“(a) In general.—Notwithstanding section 1902(a)(1) (relating to statewideness), section 1902(a)(10)(B) (relating to comparability), and any other provision of this title for which the Secretary determines it is necessary to waive in order to implement this section, beginning January 1, 2020, a State, at its option as a State plan amendment, may provide for medical assistance under this title to an eligible individual for purposes of providing the individual with whole genome sequencing clinical services.

“(b) Payments.—

“(1) IN GENERAL.—A State shall provide a health care provider (as defined by the State) with payments for the provision of whole genome sequencing clinical services to any eligible individual. Payments made to a health care provider for such services shall be treated as medical assistance for purposes of section 1903(a), except that, during the first 12 fiscal year quarters that the State plan amendment is in effect, the Federal medical assistance percentage applicable to such payments shall be equal to 75 percent.

“(2) METHODOLOGY.—The State shall specify in the State plan amendment the methodology the State will use for determining payment for the provision of whole genome sequencing clinical services. Such methodology for determining payment shall be established consistent with section 1902(a)(30)(A).

“(3) PLANNING GRANTS.—

“(A) IN GENERAL.—Beginning January 1, 2020, the Secretary may award planning grants to States for purposes of developing a State plan amendment under this section. A planning grant awarded to a State under this paragraph shall remain available until expended.

“(B) STATE CONTRIBUTION.—A State awarded a planning grant shall contribute an amount equal to the State percentage determined under section 1905(b) for each fiscal year for which the grant is awarded.

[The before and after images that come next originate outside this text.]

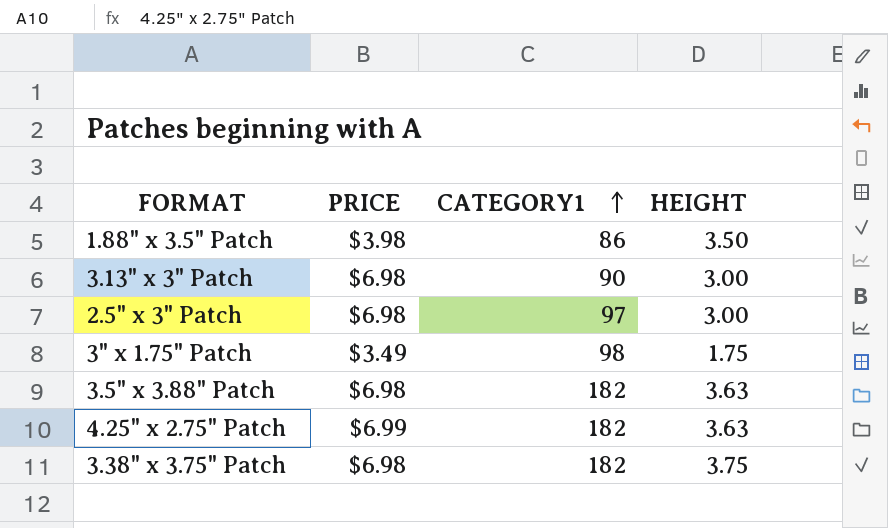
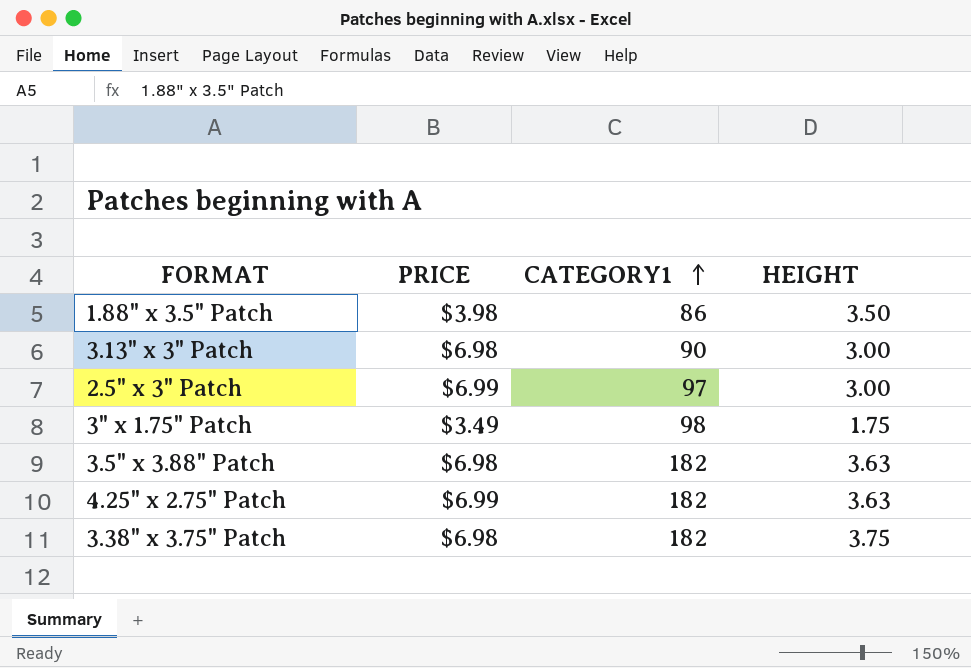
2.5" x 3" Patch | PRICE: $6.98 -> $6.99

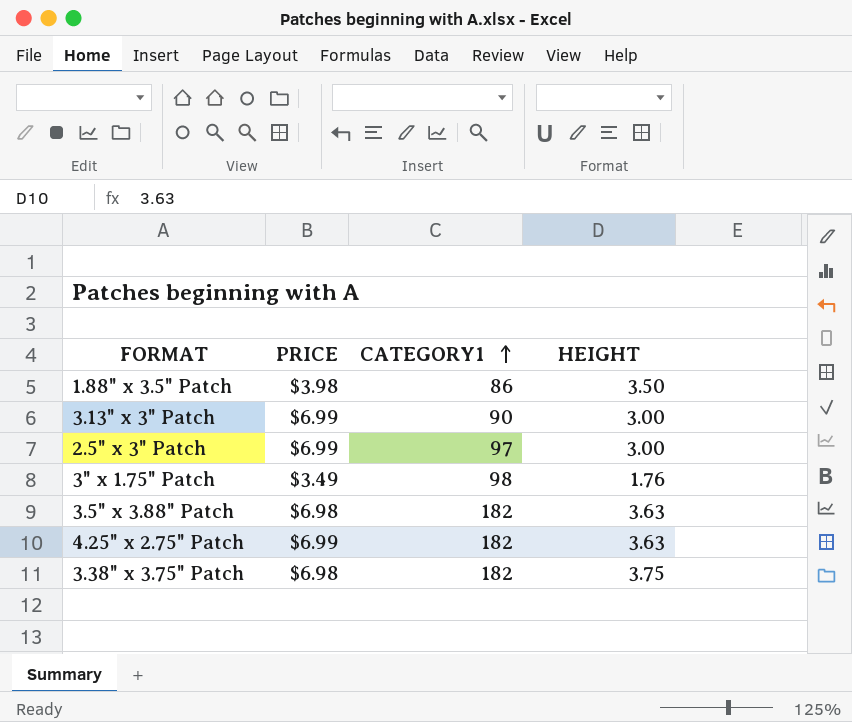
3.13" x 3" Patch | PRICE: $6.98 -> $6.99
3" x 1.75" Patch | HEIGHT: 1.75 -> 1.76

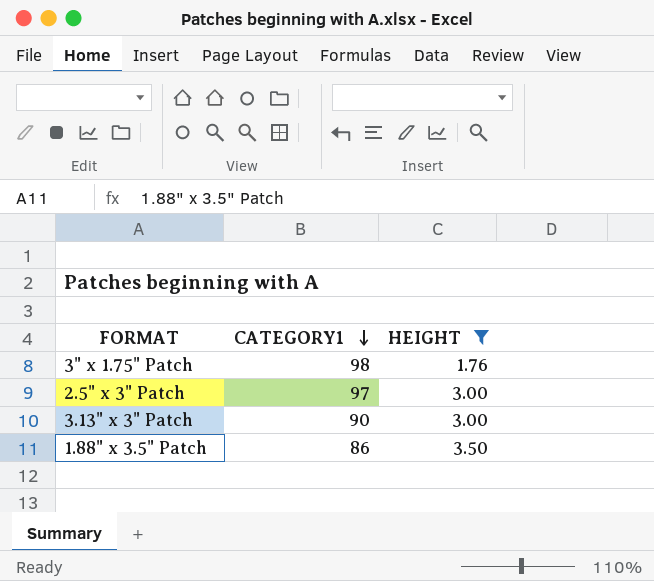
filter: none -> HEIGHT <= 3.50
row order: CATEGORY1 ascending -> CATEGORY1 descending
column PRICE | position: 2 -> none

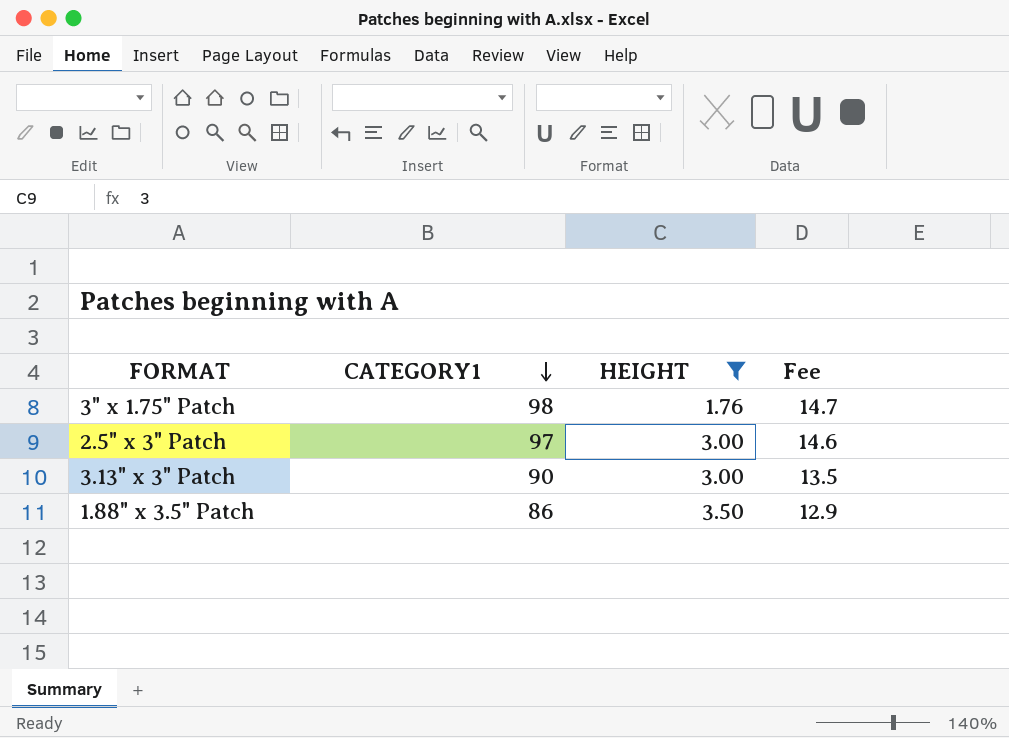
column Fee | formula: none -> [CATEGORY1] * 0.15

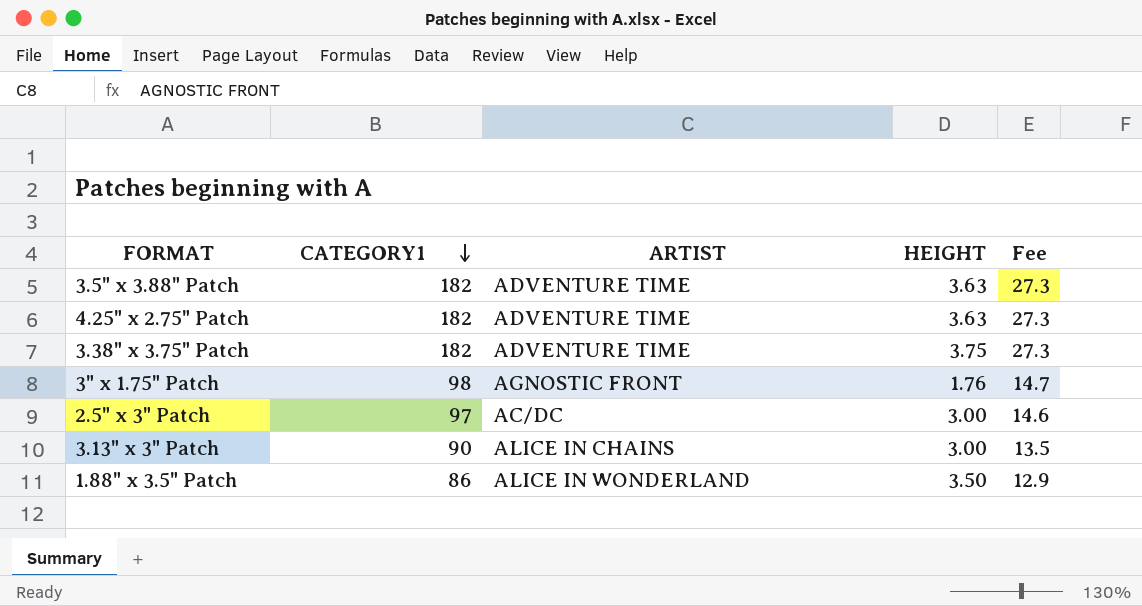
filter: HEIGHT <= 3.50 -> none
column ARTIST | position: none -> 3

“(c) Hospital referrals.—A State shall include in the State plan amendment a requirement for any hospital that is a participating provider under the State plan (or a waiver of such plan) to establish procedures for referring any eligible individual who seeks or needs treatment in a hospital emergency department to a health care provider who is qualified (as determined by the State) to provide whole genome sequencing clinical services.

“(d) Reports by States.—Not later than 3 years after the date on which the State plan amendment under this section is approved, a State shall submit a report to the Administrator of the Centers for Medicare & Medicaid Services and the Administrator of the Health Resources and Services Administration on—

“(1) the extent to which whole genomic sequencing clinical services reduce health disparities; and

“(2) the extent to which coverage under the State plan (or a waiver of such plan) impedes the use of genetic and genomic testing that may improve clinical outcomes for eligible individuals enrolled in the State plan (or under a waiver of such plan).

“(e) Reports by health care providers.—As a condition for receiving payment for whole genome sequencing clinical services provided to an eligible individual, a health care provider shall report to the State, in accordance with such requirements as the Secretary shall specify, on all applicable measures for determining the quality of such services.

“(f) Definitions.—In this section:

“(1) ELIGIBLE INDIVIDUAL.—The term ‘eligible individual’ means an individual—

“(A) who is eligible for medical assistance under the State plan (or a waiver of such plan);

“(B) who is under the age of 21 (or, at the option of the State, under the age of 20, 19, or 18 as the State may choose), or in the case of an individual described in section 1902(a)(10)(A)(i)(IX), under the age of 26; and

“(C) who—

“(i) has been referred or admitted to an intensive care unit, or has been seen by at least one medical specialist, for a suspected genetic or undiagnosed disease; or

“(ii) is suspected by at least one medical specialist to have a neonatal- or pediatric-onset genetic disease.

“(2) WHOLE GENOME SEQUENCING CLINICAL SERVICES.—The term ‘whole genome sequencing clinical services’, with respect to an eligible individual—

“(A) means the unbiased sequencing of all deoxyribonucleic acid bases in the genome of such individual and, if for the sole benefit of the individual, a biological parent of such individual for the purpose of determining whether one or more potentially disease-causing genetic variants are present in the genome of such individual or such biological parent; and

“(B) includes any analysis, interpretation, and data report derived from such sequencing.”.